Posts tagged democracy
WHAT WILL HAPPEN NOW?

     I foresee two possible scenarios.  In one, Trump will continue to do whatever he wants.  Although his margin of victory was very narrow, he still proclaims that he “won big.”  This hubris has been compounded by the Supreme Court’s outrageous decision that a president is immune from prosecution for any acts performed while in office.  (The founding fathers would have denounced this decision, since they did not want “another king,” but rather that “law be the king,” as Thomas Paine wrote.)  Trump will continue to use Elon Musk to eliminate departments he wants gone and to fire whomever he wishes.  He will ignore court opinions condemning his actions.  So far, the Republican majorities in the House and Senate have completely supported him.   If this success continues, Trump may well serve a third term, as he has said he wants.  The rule of law will be overthrown as will the Constitution.  The United States of America will become a true dictatorship, with the army gunning down those who disagree with the government.  Police forces will act the same way.  The goal is to “Make America Great Again,” as the MAGA forces proclaim.  This means eliminating women, Blacks, gays, etc. from all public life and authority.  White men, especially old white men, will rule.  Recently, to give just one horrible example among many, Ira Hayes, one of the two soldiers raising the flag at Iwo Jima in the famous 1945 photograph, has been purged from the government website because he is Native American.

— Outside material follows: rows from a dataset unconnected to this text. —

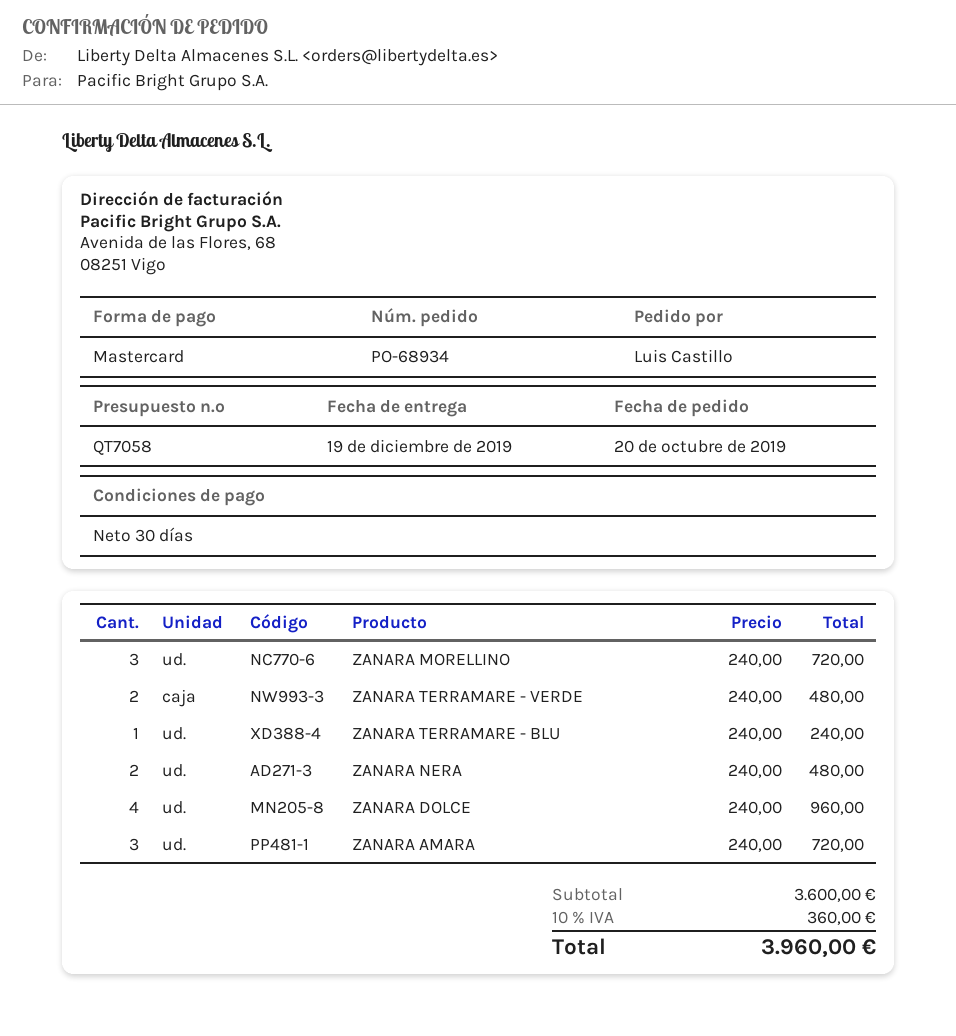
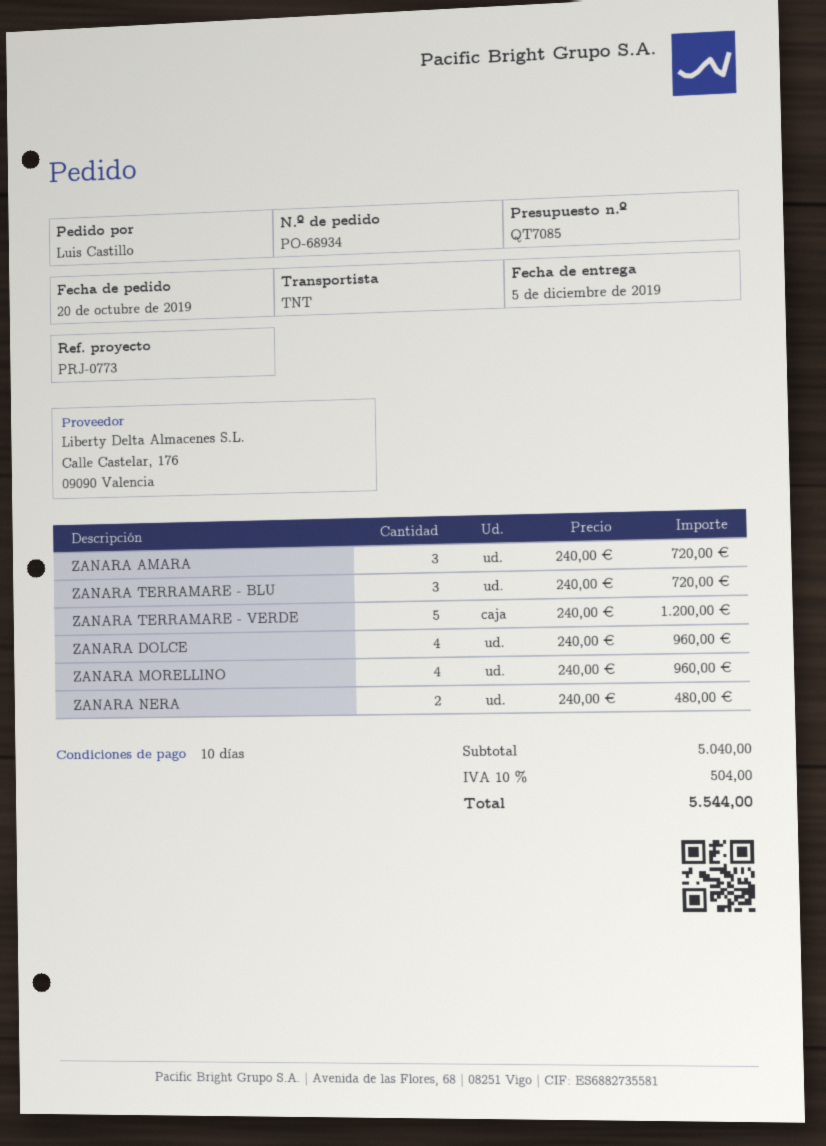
quote number: QT7058 -> QT7085
delivery date: 2019-12-19 -> 2019-12-05
payment terms: 30 days -> 10 days
ZANARA MORELLINO: 3 x 240.00 = 720.00 -> 4 x 240.00 = 960.00
ZANARA TERRAMARE - VERDE: 2 x 240.00 = 480.00 -> 5 x 240.00 = 1200.00
ZANARA TERRAMARE - BLU: 1 x 240.00 = 240.00 -> 3 x 240.00 = 720.00
subtotal: 3600.00 -> 5040.00
tax: 10% = 360.00 -> 10% = 504.00
total: 3960.00 -> 5544.00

     However, I don’t think all this tyrannical success is a likely scenario.  Right now, members of Congress are on leave, going home to face their constituents.  There is already tremendous opposition to their and Trump’s corrupt and self-serving policies.  These politicians have been denounced and booed.  Some refuse to hold meetings or insist that all those who oppose them are Democrats.

     I don’t think these tactics are going to succeed.  Too many well-established and supported groups oppose them, from the American Civil Liberties Union (ACLU), to Indivisible, to people who oppose making abortion illegal.  To give just one example, states outlawing abortion have seen doctors and businesses leave their states and increasing numbers of women proclaiming their injuries.  I believe that opposition to dictatorial, high-handed policies is growing.  Recently, courts have ruled that the government can’t just ship immigrants to Central America, expel anyone who supports Palestinian rights, or deny funds for health care and research to both government bodies and universities.  As Trump’s government continues its outrageous policies, I believe that this opposition will grow. 

     Much rests inevitably on the Supreme Court.  Chief Justice Roberts just proclaimed that Trump’s desire to impeach the judge who ruled against his policy on immigrants is wrong.  The only legitimate way to change this decision is to go through the courts.  Will Americans support overturning our entire judicial system?  I don’t think so.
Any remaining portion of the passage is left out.